_Directions_
What is needed is an exact repeat of the entries, with no pictures in it.

_Records for processing_
·····

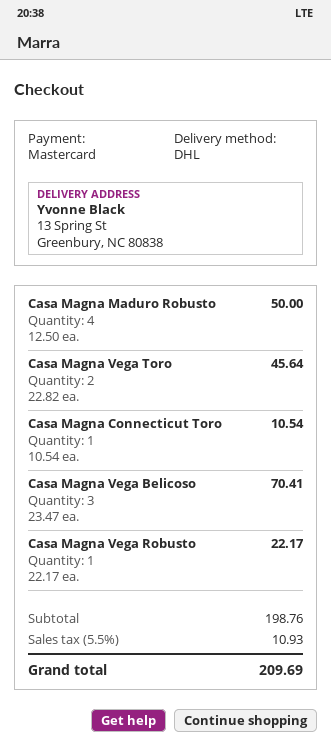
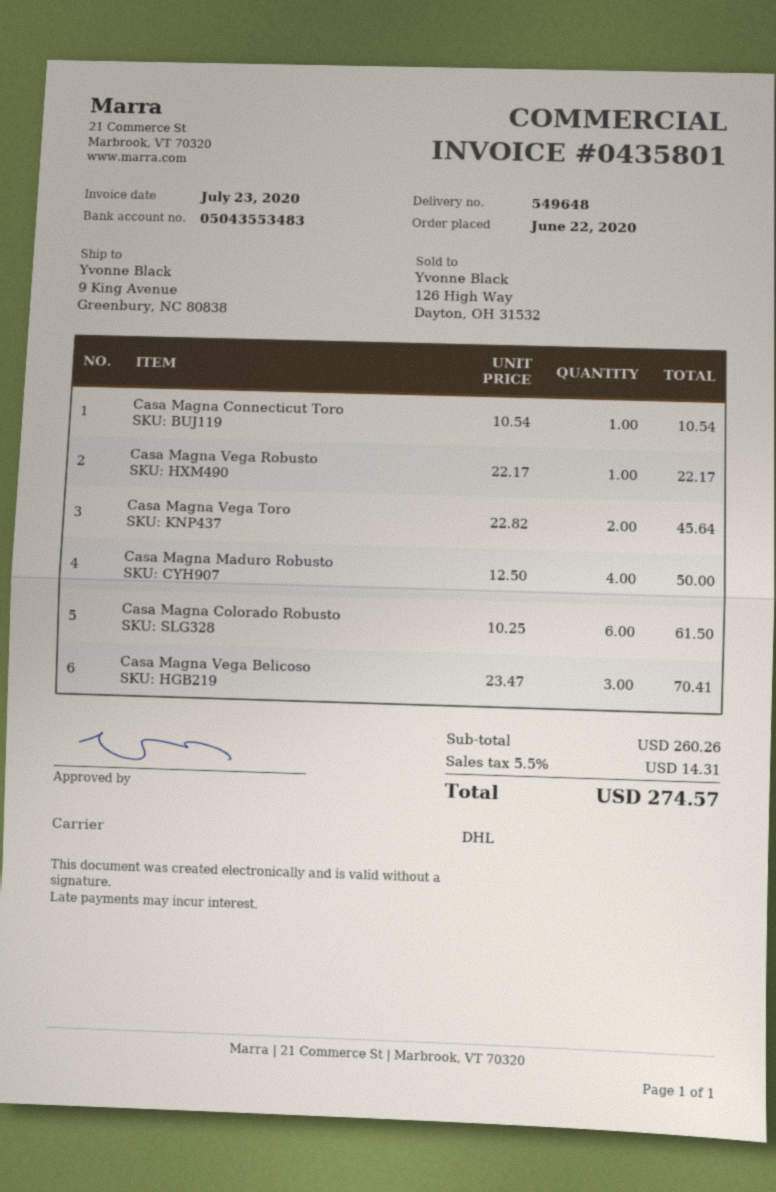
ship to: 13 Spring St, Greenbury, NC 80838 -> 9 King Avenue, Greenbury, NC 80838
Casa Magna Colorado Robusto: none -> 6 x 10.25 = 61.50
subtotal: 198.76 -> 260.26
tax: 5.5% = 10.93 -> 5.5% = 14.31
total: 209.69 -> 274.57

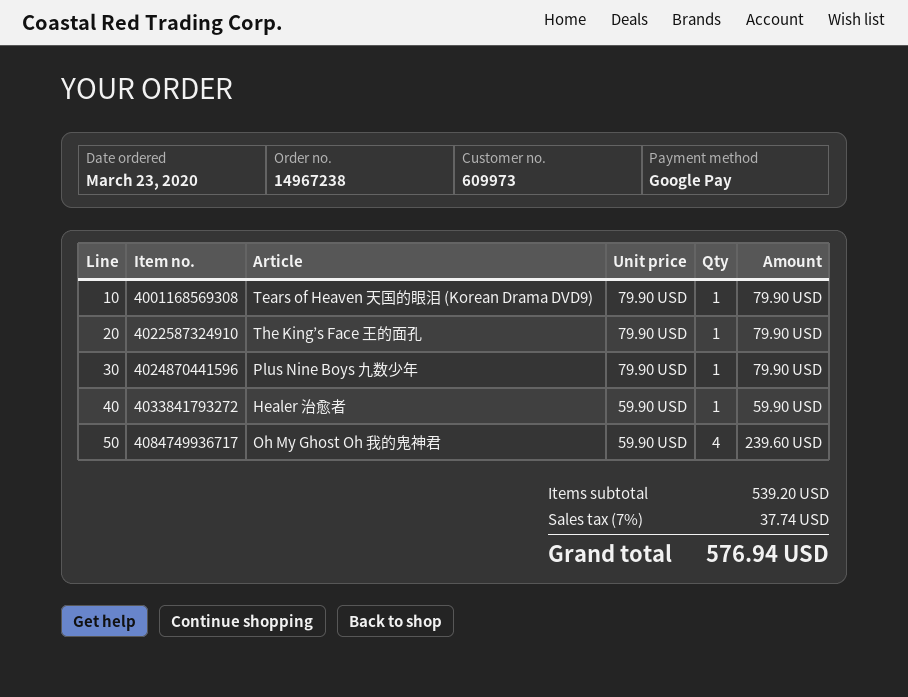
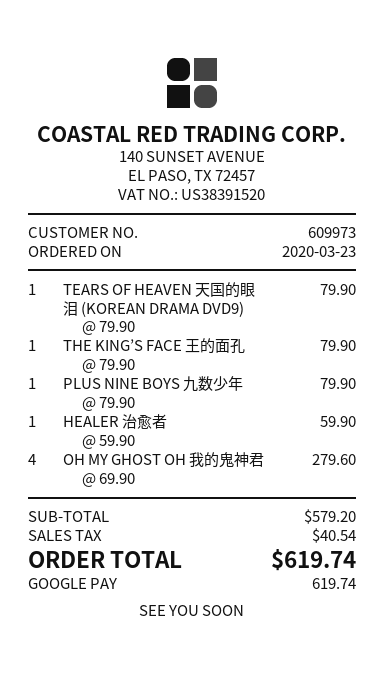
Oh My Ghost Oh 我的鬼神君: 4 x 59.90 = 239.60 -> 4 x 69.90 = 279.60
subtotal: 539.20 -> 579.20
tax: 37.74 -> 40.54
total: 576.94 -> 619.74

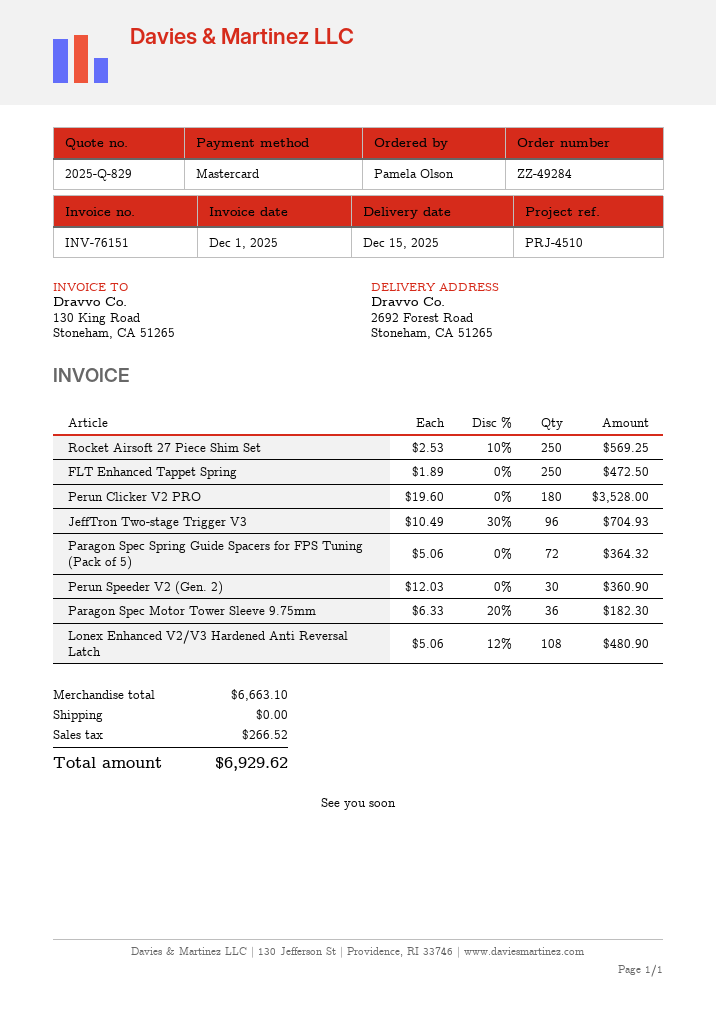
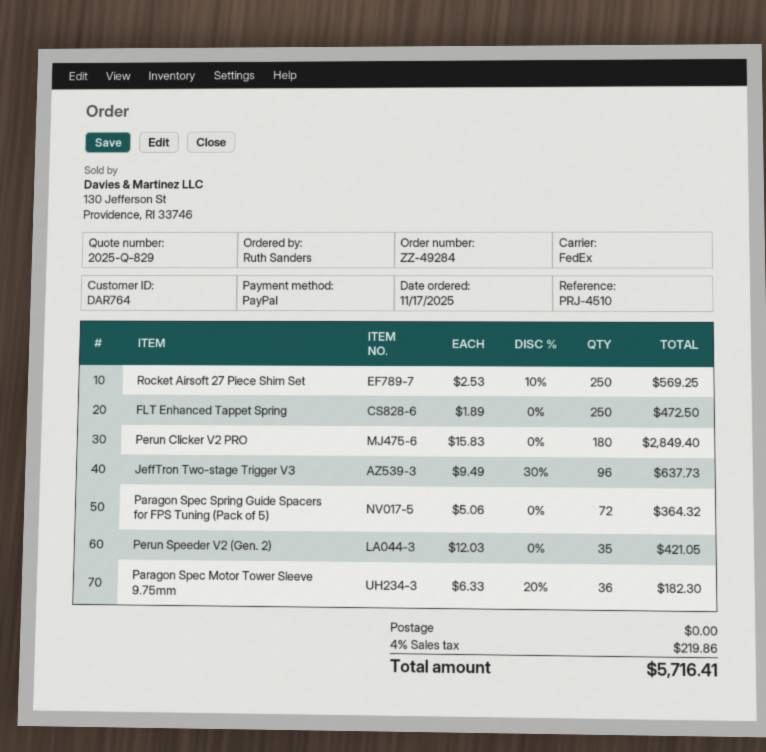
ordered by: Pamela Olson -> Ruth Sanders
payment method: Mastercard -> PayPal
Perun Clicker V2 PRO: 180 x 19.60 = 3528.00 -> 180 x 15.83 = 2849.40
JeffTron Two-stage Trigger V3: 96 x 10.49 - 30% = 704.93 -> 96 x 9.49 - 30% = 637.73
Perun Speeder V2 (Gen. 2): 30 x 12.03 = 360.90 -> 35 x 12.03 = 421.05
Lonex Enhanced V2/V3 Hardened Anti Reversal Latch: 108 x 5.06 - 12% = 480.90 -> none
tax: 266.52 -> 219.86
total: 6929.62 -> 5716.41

·····

_Task solution_
ship to: 13 Spring St, Greenbury, NC 80838 -> 9 King Avenue, Greenbury, NC 80838
Casa Magna Colorado Robusto: none -> 6 x 10.25 = 61.50
subtotal: 198.76 -> 260.26
tax: 5.5% = 10.93 -> 5.5% = 14.31
total: 209.69 -> 274.57

Oh My Ghost Oh 我的鬼神君: 4 x 59.90 = 239.60 -> 4 x 69.90 = 279.60
subtotal: 539.20 -> 579.20
tax: 37.74 -> 40.54
total: 576.94 -> 619.74

ordered by: Pamela Olson -> Ruth Sanders
payment method: Mastercard -> PayPal
Perun Clicker V2 PRO: 180 x 19.60 = 3528.00 -> 180 x 15.83 = 2849.40
JeffTron Two-stage Trigger V3: 96 x 10.49 - 30% = 704.93 -> 96 x 9.49 - 30% = 637.73
Perun Speeder V2 (Gen. 2): 30 x 12.03 = 360.90 -> 35 x 12.03 = 421.05
Lonex Enhanced V2/V3 Hardened Anti Reversal Latch: 108 x 5.06 - 12% = 480.90 -> none
tax: 266.52 -> 219.86
total: 6929.62 -> 5716.41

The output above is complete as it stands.